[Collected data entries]
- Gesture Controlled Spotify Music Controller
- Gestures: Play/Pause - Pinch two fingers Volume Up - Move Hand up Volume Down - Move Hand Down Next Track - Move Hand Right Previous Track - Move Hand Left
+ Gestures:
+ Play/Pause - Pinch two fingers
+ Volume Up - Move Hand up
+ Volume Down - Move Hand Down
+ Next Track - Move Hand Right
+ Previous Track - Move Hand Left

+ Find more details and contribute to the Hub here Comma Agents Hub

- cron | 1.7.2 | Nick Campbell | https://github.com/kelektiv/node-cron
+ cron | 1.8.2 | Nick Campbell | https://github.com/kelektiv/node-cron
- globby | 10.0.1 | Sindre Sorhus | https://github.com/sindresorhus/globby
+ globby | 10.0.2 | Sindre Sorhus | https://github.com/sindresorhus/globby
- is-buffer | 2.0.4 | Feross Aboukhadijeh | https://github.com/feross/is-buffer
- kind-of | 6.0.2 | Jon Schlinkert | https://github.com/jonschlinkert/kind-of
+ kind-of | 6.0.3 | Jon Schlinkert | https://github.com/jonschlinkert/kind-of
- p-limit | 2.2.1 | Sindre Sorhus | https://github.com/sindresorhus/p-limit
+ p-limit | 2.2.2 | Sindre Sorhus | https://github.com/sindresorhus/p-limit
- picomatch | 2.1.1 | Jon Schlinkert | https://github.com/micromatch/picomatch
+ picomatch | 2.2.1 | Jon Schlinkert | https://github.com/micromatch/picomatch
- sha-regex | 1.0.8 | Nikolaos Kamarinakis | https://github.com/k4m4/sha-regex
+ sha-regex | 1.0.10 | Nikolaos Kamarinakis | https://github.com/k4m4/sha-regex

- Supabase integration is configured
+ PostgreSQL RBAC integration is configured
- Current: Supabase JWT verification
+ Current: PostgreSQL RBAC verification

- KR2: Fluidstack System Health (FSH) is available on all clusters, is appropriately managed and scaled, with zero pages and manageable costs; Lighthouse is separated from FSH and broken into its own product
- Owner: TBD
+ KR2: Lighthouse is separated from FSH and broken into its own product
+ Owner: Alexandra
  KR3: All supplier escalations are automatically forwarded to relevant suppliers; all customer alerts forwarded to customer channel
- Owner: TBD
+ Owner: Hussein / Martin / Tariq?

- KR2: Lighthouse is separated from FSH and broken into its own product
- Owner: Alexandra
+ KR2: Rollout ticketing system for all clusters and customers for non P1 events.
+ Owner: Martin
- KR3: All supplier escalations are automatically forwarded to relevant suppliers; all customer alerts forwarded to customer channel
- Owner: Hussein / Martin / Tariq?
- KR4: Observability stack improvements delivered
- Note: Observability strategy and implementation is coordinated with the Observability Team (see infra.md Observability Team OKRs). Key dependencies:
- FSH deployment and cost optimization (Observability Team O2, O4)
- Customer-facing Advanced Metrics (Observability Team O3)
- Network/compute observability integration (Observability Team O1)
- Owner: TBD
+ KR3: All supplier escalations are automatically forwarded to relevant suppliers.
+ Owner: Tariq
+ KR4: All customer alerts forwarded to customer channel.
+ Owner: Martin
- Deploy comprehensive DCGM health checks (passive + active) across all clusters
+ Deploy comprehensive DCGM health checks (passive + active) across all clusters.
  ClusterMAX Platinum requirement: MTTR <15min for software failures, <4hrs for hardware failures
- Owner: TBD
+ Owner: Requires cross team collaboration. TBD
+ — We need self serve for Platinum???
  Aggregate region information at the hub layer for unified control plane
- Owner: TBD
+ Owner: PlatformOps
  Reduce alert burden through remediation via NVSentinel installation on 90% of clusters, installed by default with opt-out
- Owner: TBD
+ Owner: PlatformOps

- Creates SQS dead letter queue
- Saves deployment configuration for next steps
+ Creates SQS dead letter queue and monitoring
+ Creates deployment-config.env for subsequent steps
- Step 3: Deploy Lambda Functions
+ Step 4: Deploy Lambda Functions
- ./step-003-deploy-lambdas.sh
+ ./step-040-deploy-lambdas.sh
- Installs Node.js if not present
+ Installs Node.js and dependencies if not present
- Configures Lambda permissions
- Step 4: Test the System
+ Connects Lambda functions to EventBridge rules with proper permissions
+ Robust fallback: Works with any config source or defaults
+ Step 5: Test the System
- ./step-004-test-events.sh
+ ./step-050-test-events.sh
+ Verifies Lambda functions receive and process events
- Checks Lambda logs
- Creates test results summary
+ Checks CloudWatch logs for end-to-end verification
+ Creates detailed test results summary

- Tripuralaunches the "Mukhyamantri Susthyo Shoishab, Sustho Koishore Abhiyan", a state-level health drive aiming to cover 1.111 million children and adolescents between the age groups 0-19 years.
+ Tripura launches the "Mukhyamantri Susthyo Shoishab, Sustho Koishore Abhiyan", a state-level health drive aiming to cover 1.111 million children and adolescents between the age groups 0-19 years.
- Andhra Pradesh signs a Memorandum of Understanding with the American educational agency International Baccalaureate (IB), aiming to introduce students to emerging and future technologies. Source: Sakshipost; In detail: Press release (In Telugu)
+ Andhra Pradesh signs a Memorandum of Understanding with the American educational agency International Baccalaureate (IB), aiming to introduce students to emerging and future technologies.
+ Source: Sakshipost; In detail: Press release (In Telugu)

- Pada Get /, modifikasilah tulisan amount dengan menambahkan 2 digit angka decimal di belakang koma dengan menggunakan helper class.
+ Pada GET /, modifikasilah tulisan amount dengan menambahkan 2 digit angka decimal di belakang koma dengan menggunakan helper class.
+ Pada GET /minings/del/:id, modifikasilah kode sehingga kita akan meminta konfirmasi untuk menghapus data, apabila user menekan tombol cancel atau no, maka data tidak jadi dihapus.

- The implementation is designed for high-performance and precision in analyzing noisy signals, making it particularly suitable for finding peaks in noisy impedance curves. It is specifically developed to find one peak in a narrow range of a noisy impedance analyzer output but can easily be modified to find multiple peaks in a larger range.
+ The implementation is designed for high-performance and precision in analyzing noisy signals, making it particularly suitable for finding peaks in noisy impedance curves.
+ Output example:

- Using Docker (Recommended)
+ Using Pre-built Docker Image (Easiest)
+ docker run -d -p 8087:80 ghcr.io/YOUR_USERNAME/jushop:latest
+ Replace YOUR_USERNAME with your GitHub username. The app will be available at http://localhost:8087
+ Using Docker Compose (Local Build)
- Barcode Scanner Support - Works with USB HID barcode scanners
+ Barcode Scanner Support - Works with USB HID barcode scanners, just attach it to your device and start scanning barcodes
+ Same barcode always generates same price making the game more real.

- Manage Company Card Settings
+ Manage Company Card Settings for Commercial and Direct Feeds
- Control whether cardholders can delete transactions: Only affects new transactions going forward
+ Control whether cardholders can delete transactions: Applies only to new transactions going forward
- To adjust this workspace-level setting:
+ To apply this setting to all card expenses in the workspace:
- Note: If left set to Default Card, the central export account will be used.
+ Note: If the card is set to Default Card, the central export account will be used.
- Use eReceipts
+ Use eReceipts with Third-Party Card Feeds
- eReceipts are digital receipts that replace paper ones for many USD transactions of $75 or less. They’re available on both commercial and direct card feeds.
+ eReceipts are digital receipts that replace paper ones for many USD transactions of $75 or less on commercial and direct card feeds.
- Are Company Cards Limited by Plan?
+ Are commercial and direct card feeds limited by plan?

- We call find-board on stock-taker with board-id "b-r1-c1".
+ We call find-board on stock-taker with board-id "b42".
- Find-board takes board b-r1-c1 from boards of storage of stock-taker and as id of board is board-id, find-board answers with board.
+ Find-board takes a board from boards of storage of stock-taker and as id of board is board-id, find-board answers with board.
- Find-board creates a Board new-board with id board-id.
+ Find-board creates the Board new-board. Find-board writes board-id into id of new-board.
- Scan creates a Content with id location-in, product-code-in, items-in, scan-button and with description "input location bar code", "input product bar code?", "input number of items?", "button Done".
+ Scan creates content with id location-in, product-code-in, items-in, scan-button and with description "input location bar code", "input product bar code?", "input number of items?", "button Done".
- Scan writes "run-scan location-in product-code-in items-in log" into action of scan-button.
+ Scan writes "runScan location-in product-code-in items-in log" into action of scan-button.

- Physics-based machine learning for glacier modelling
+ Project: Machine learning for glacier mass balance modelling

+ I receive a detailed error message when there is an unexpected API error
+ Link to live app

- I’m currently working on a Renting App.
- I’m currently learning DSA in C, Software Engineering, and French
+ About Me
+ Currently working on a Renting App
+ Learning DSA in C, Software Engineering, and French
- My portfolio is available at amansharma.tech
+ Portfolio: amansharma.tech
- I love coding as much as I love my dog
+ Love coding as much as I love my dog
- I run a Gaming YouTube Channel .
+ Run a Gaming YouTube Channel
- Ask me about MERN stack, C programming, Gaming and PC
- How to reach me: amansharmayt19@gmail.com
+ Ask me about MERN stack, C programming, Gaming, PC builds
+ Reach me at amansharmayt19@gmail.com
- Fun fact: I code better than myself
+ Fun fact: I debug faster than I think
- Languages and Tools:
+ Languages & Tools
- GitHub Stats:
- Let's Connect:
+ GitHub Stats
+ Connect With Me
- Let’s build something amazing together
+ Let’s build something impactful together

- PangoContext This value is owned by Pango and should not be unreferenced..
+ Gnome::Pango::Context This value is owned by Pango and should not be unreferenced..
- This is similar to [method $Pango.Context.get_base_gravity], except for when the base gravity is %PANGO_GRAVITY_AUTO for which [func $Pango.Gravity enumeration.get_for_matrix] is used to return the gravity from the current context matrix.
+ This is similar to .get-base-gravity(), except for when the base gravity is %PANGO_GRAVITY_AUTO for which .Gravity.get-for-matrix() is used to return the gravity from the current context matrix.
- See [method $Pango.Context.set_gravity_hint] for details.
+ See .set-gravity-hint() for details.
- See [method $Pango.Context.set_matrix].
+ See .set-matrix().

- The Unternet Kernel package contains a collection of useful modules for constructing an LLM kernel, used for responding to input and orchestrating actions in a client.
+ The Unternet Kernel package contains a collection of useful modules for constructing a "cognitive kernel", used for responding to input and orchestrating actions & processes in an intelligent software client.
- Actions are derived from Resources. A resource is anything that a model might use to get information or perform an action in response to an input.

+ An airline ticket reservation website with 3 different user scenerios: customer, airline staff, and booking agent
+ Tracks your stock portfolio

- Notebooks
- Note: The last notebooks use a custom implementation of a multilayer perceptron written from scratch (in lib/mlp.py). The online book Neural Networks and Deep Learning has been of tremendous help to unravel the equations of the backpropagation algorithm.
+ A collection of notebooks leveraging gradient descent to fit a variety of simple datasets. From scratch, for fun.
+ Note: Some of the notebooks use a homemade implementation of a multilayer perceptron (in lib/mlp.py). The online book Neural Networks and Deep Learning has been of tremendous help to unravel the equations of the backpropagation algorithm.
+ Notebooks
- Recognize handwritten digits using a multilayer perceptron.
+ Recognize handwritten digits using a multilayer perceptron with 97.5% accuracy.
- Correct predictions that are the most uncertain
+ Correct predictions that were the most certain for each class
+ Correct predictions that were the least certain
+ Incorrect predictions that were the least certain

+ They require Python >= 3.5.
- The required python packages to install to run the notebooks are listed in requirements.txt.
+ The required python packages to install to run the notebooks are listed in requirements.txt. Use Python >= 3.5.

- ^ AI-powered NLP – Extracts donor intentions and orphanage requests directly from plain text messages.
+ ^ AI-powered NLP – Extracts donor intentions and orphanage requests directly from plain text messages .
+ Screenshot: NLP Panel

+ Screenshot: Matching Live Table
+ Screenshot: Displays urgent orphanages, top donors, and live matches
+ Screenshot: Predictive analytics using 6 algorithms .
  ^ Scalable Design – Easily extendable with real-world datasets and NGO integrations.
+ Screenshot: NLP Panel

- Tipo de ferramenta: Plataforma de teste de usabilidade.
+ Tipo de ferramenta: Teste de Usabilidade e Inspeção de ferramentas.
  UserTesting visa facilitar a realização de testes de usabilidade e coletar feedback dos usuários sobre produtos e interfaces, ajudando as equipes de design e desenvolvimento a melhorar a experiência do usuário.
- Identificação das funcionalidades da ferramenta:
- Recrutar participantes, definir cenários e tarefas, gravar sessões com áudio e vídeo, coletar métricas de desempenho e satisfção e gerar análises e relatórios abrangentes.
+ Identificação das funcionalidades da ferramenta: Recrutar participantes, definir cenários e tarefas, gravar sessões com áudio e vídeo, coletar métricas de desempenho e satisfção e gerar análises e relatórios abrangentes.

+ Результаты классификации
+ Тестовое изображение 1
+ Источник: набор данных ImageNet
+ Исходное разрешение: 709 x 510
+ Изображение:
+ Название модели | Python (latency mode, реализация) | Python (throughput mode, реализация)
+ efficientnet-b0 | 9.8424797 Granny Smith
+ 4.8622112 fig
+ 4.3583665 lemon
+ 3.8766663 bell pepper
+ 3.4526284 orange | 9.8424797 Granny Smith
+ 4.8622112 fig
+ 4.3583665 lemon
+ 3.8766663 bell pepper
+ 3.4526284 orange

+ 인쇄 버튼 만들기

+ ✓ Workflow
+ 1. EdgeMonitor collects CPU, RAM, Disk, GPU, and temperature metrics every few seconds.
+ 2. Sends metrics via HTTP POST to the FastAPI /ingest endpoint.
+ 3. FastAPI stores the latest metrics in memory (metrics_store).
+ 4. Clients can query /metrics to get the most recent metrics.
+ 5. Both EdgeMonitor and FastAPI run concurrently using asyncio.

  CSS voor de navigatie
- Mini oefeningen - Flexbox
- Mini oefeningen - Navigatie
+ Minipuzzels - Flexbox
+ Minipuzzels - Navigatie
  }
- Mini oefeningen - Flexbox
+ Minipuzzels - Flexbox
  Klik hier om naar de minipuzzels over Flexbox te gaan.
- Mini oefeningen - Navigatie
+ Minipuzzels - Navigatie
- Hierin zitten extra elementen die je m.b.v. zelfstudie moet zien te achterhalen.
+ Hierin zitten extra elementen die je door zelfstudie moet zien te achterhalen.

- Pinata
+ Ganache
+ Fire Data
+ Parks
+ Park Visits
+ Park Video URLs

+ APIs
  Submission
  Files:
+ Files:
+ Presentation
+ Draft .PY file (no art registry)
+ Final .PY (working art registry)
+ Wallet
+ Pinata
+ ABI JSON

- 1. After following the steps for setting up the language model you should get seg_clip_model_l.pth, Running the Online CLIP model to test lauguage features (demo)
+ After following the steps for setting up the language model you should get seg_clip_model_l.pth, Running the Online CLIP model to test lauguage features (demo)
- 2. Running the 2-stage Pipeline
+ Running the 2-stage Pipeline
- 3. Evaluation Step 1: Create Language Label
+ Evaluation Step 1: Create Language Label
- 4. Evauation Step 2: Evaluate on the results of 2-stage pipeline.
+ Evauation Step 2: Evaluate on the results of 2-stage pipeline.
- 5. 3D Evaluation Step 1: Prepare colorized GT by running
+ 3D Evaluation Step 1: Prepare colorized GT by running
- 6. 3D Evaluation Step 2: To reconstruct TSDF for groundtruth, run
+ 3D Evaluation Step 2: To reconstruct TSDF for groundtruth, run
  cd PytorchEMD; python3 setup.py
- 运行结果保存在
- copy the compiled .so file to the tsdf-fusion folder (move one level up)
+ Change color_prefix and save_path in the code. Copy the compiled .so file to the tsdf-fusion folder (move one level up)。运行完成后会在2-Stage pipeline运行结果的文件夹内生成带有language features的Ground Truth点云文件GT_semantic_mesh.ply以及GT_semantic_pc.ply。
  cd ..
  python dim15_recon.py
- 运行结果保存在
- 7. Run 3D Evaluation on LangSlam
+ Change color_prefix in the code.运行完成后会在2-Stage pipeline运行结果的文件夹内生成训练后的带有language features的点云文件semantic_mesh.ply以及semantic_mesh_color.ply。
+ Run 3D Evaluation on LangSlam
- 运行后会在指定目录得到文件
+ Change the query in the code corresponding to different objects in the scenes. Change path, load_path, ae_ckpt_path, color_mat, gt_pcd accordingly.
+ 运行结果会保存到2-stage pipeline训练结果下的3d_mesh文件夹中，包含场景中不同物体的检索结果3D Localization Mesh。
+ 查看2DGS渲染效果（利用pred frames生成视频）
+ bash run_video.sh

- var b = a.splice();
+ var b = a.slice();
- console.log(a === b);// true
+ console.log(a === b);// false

▶ WORK INSTRUCTION:
In which lines of the records does the word "agency" appear? Copy each of them.

▶ ANSWER TO THE EXERCISE:
- Andhra Pradesh signs a Memorandum of Understanding with the American educational agency International Baccalaureate (IB), aiming to introduce students to emerging and future technologies. Source: Sakshipost; In detail: Press release (In Telugu)
+ Andhra Pradesh signs a Memorandum of Understanding with the American educational agency International Baccalaureate (IB), aiming to introduce students to emerging and future technologies.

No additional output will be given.